_What is needed_
Word for word, restate every record.

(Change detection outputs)
Segment Open
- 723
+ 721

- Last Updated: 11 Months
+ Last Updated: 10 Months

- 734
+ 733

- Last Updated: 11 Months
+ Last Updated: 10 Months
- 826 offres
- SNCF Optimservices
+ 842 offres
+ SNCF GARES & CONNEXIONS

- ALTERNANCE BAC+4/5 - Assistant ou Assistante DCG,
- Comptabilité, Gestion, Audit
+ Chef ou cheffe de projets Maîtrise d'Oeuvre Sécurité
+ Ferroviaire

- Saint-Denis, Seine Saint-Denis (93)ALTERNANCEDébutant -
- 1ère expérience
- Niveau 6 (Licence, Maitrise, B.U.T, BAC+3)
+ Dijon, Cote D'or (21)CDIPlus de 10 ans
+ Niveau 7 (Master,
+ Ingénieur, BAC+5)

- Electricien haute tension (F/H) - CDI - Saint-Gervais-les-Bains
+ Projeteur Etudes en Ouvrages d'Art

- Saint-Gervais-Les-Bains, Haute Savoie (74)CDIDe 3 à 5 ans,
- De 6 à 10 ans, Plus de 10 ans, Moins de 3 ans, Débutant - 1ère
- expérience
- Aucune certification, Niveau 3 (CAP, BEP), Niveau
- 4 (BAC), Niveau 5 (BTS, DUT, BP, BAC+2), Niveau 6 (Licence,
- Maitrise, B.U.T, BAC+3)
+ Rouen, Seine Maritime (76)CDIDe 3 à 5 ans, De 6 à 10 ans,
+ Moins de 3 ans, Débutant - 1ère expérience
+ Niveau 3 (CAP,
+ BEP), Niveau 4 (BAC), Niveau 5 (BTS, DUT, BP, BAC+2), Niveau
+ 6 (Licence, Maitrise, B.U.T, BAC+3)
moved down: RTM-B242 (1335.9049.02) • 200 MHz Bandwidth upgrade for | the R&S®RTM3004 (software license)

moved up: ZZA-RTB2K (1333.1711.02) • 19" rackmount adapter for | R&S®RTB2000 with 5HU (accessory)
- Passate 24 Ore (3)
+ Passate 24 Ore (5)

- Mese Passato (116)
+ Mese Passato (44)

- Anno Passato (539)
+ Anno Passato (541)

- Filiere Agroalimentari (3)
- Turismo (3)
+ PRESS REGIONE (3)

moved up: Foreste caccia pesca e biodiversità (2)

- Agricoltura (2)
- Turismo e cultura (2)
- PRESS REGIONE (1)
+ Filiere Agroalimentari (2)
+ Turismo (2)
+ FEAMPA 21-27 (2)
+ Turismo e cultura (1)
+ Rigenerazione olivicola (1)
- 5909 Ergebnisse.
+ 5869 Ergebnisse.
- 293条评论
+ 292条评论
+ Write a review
Segment Closed
_Solution_
- 723
+ 721

- Last Updated: 11 Months
+ Last Updated: 10 Months

- 734
+ 733

- Last Updated: 11 Months
+ Last Updated: 10 Months
- 826 offres
- SNCF Optimservices
+ 842 offres
+ SNCF GARES & CONNEXIONS

- ALTERNANCE BAC+4/5 - Assistant ou Assistante DCG,
- Comptabilité, Gestion, Audit
+ Chef ou cheffe de projets Maîtrise d'Oeuvre Sécurité
+ Ferroviaire

- Saint-Denis, Seine Saint-Denis (93)ALTERNANCEDébutant -
- 1ère expérience
- Niveau 6 (Licence, Maitrise, B.U.T, BAC+3)
+ Dijon, Cote D'or (21)CDIPlus de 10 ans
+ Niveau 7 (Master,
+ Ingénieur, BAC+5)

- Electricien haute tension (F/H) - CDI - Saint-Gervais-les-Bains
+ Projeteur Etudes en Ouvrages d'Art

- Saint-Gervais-Les-Bains, Haute Savoie (74)CDIDe 3 à 5 ans,
- De 6 à 10 ans, Plus de 10 ans, Moins de 3 ans, Débutant - 1ère
- expérience
- Aucune certification, Niveau 3 (CAP, BEP), Niveau
- 4 (BAC), Niveau 5 (BTS, DUT, BP, BAC+2), Niveau 6 (Licence,
- Maitrise, B.U.T, BAC+3)
+ Rouen, Seine Maritime (76)CDIDe 3 à 5 ans, De 6 à 10 ans,
+ Moins de 3 ans, Débutant - 1ère expérience
+ Niveau 3 (CAP,
+ BEP), Niveau 4 (BAC), Niveau 5 (BTS, DUT, BP, BAC+2), Niveau
+ 6 (Licence, Maitrise, B.U.T, BAC+3)
moved down: RTM-B242 (1335.9049.02) • 200 MHz Bandwidth upgrade for | the R&S®RTM3004 (software license)

moved up: ZZA-RTB2K (1333.1711.02) • 19" rackmount adapter for | R&S®RTB2000 with 5HU (accessory)
- Passate 24 Ore (3)
+ Passate 24 Ore (5)

- Mese Passato (116)
+ Mese Passato (44)

- Anno Passato (539)
+ Anno Passato (541)

- Filiere Agroalimentari (3)
- Turismo (3)
+ PRESS REGIONE (3)

moved up: Foreste caccia pesca e biodiversità (2)

- Agricoltura (2)
- Turismo e cultura (2)
- PRESS REGIONE (1)
+ Filiere Agroalimentari (2)
+ Turismo (2)
+ FEAMPA 21-27 (2)
+ Turismo e cultura (1)
+ Rigenerazione olivicola (1)
- 5909 Ergebnisse.
+ 5869 Ergebnisse.
- 293条评论
+ 292条评论
+ Write a review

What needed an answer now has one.